- About this task -
From the listing below, pull out all lines with "solid" in them.

- Extracted information -
Content starts
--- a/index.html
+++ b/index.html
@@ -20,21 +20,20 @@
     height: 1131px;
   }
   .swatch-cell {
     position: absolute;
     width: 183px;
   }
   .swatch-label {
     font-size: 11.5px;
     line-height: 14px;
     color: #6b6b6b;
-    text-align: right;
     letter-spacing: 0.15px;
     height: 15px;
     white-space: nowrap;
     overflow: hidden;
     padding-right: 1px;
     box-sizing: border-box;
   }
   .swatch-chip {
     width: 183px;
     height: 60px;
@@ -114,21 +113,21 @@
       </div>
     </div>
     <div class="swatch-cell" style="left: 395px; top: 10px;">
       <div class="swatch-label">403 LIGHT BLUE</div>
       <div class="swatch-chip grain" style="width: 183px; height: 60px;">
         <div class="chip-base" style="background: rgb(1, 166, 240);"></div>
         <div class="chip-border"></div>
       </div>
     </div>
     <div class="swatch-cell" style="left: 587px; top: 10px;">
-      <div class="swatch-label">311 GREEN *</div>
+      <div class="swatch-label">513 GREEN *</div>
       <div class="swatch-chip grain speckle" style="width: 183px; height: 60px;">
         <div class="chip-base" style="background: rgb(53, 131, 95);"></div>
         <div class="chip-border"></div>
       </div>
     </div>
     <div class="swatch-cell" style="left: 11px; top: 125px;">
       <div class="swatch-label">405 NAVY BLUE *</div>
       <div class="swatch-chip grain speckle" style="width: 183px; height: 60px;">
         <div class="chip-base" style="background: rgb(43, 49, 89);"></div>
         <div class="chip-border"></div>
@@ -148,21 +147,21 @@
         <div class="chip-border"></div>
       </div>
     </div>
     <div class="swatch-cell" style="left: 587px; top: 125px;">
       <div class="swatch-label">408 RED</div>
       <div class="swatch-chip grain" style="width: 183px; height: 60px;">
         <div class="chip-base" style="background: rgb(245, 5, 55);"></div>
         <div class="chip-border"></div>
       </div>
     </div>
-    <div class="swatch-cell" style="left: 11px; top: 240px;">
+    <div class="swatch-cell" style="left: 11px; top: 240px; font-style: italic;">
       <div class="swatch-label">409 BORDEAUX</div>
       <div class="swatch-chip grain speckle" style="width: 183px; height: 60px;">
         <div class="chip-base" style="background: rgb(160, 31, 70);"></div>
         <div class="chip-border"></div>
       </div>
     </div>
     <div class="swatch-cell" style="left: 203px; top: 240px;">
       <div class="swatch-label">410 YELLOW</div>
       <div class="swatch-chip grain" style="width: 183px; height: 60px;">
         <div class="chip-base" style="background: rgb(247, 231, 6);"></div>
Content ends
Content starts
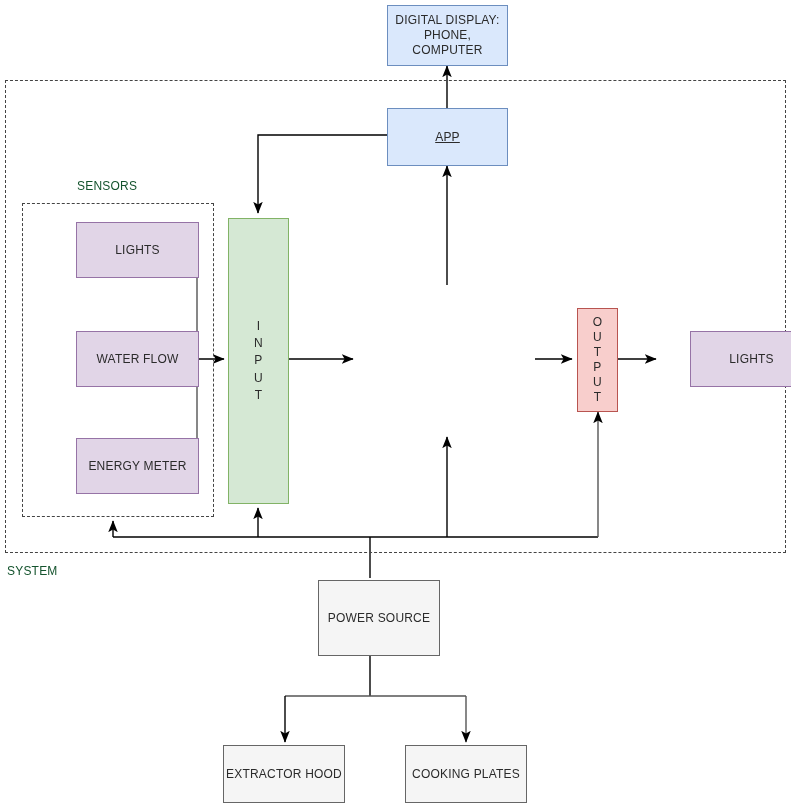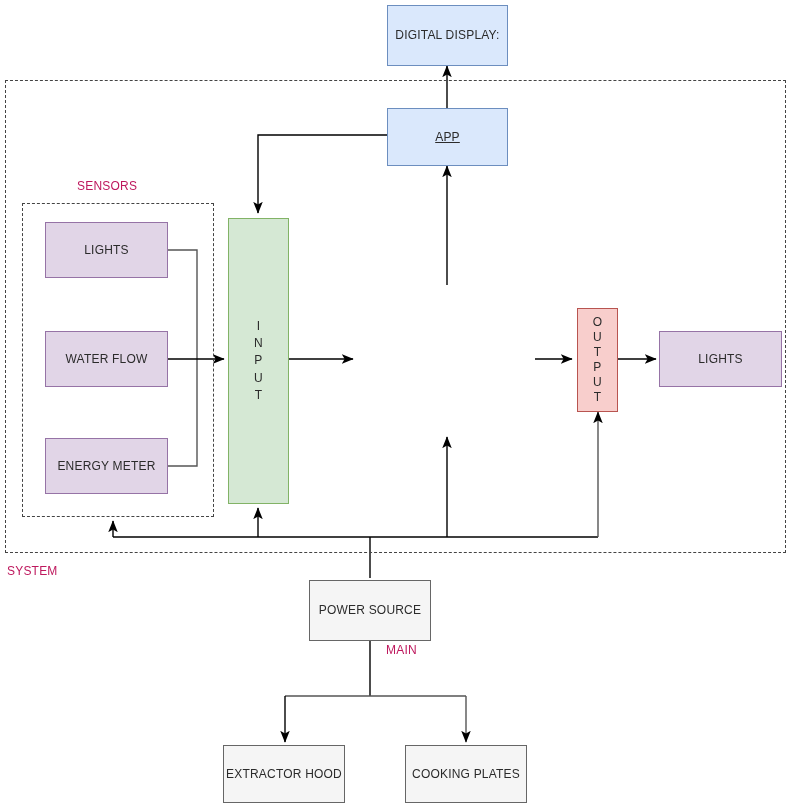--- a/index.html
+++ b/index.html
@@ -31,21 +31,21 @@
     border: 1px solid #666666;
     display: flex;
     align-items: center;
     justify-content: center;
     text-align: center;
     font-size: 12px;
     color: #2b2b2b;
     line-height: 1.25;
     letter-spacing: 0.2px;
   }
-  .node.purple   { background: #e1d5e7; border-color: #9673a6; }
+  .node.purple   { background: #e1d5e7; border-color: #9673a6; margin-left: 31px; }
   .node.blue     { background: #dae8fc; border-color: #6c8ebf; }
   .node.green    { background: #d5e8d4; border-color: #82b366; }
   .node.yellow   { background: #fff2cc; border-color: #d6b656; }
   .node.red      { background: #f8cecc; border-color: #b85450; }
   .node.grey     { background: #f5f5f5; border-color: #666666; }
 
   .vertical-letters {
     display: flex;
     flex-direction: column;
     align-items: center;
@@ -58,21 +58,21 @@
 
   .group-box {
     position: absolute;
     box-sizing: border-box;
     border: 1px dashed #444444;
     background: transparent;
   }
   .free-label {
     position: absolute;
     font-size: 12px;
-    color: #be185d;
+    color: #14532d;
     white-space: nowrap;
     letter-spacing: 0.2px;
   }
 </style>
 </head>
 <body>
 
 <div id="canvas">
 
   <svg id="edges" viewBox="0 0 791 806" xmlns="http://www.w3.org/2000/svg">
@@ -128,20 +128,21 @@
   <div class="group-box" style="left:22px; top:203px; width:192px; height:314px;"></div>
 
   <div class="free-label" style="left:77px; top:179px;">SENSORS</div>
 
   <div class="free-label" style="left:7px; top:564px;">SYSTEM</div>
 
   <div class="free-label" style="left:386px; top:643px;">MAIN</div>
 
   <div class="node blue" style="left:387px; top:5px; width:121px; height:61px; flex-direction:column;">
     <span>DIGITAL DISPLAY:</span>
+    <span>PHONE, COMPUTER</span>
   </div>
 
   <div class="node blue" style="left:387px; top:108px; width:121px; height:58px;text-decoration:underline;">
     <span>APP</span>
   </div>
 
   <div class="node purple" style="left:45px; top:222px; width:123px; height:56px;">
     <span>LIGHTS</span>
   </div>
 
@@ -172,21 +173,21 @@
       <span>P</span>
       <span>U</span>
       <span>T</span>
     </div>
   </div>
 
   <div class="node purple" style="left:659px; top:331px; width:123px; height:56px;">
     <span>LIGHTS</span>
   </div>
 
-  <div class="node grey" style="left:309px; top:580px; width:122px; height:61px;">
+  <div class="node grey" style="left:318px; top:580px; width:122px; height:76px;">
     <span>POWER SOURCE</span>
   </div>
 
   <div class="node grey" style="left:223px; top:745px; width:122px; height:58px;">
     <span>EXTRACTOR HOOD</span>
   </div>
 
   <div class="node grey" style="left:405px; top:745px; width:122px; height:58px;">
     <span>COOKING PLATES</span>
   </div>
Content ends
Content starts
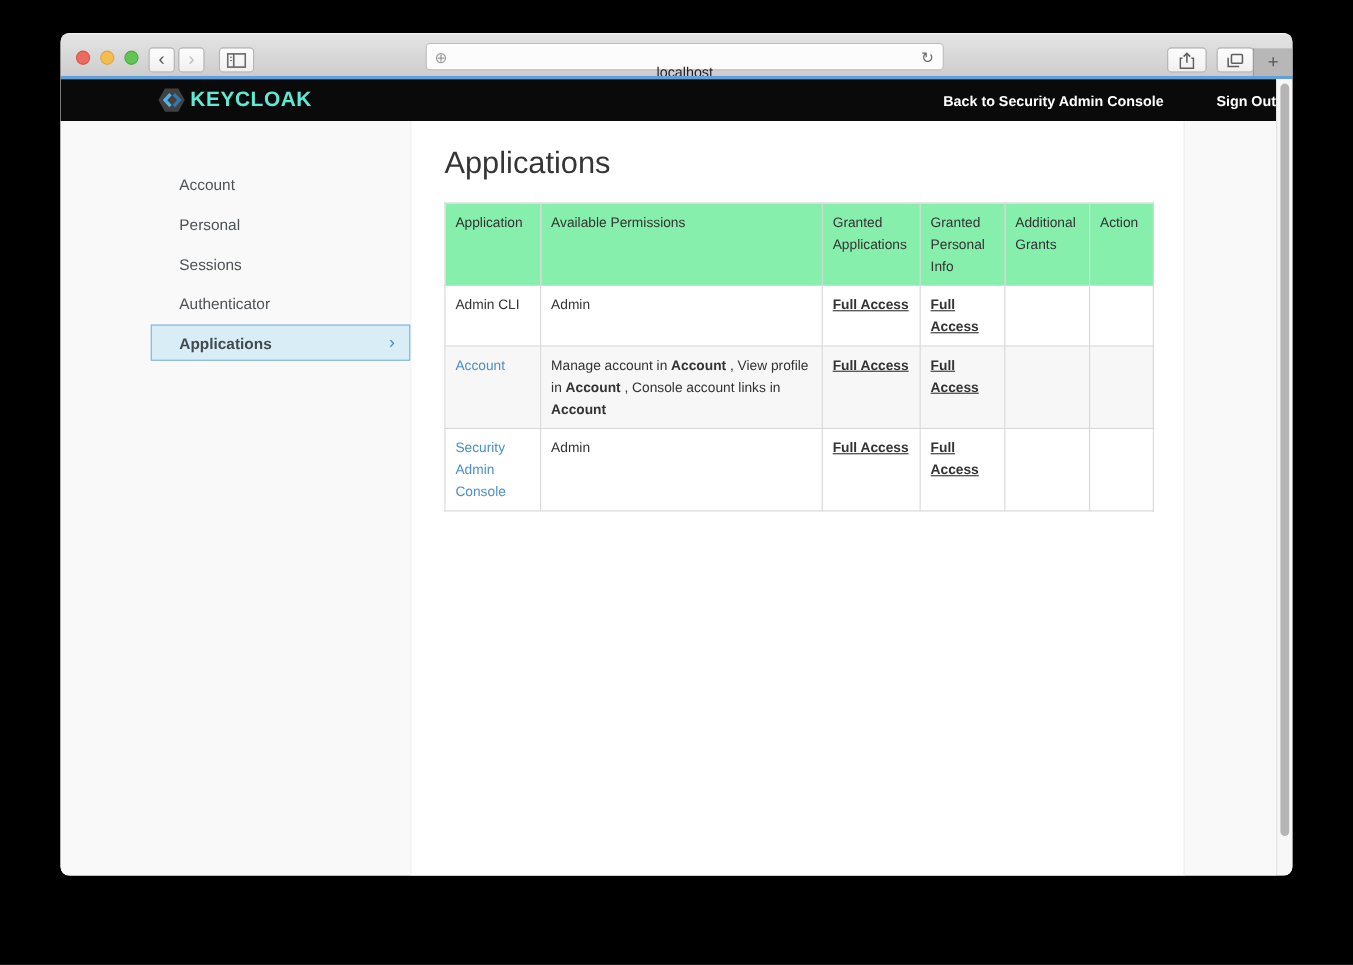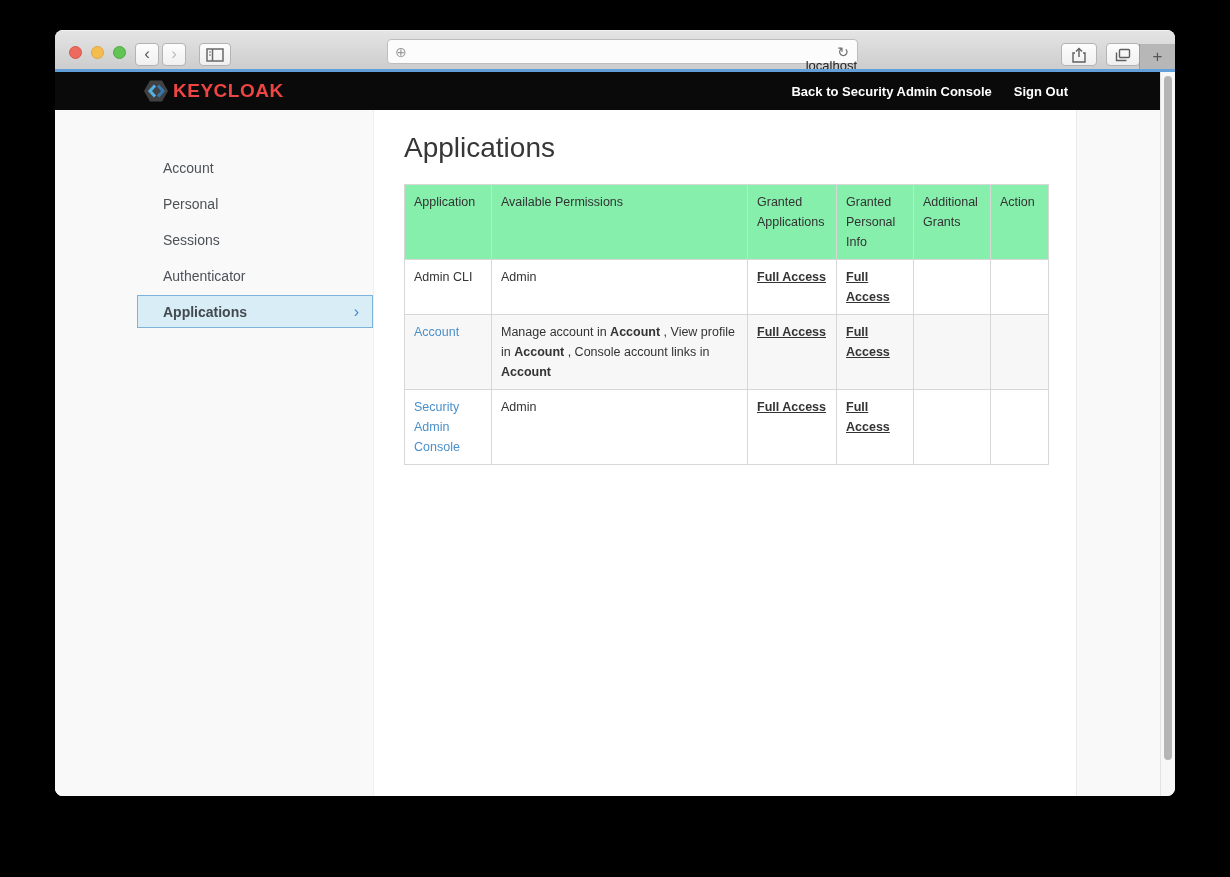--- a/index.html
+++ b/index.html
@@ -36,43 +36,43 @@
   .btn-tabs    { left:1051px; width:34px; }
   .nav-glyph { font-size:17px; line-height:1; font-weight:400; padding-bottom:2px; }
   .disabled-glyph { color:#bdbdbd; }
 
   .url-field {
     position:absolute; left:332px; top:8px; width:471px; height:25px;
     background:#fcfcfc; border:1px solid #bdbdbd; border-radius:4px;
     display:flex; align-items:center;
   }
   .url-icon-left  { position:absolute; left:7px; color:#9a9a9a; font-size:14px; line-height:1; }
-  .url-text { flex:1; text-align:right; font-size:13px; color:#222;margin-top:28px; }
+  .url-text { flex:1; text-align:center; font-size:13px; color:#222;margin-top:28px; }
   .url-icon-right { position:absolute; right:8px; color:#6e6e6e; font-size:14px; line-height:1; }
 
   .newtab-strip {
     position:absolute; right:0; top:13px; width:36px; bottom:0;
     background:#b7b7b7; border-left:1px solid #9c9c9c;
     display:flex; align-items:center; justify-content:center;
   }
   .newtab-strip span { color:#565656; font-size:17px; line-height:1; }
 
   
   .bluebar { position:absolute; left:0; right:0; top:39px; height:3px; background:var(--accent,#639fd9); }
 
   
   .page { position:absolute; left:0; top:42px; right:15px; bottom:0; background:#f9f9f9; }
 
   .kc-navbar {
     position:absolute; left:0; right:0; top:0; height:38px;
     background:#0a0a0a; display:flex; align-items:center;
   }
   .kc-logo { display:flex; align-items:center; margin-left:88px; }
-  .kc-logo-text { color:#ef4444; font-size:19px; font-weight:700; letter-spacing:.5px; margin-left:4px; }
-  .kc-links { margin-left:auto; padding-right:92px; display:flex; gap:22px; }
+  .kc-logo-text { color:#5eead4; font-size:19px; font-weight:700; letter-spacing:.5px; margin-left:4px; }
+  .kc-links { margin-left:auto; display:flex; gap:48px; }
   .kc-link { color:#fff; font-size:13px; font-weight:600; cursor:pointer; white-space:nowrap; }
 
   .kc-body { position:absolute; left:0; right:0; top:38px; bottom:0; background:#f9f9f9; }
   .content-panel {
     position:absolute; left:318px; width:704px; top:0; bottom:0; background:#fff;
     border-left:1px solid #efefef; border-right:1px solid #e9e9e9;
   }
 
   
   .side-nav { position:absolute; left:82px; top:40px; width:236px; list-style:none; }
Content ends
- Solution to the exercise -
     border: 1px solid #666666;
     background:#fcfcfc; border:1px solid #bdbdbd; border-radius:4px;
     background:#b7b7b7; border-left:1px solid #9c9c9c;
     border-left:1px solid #efefef; border-right:1px solid #e9e9e9;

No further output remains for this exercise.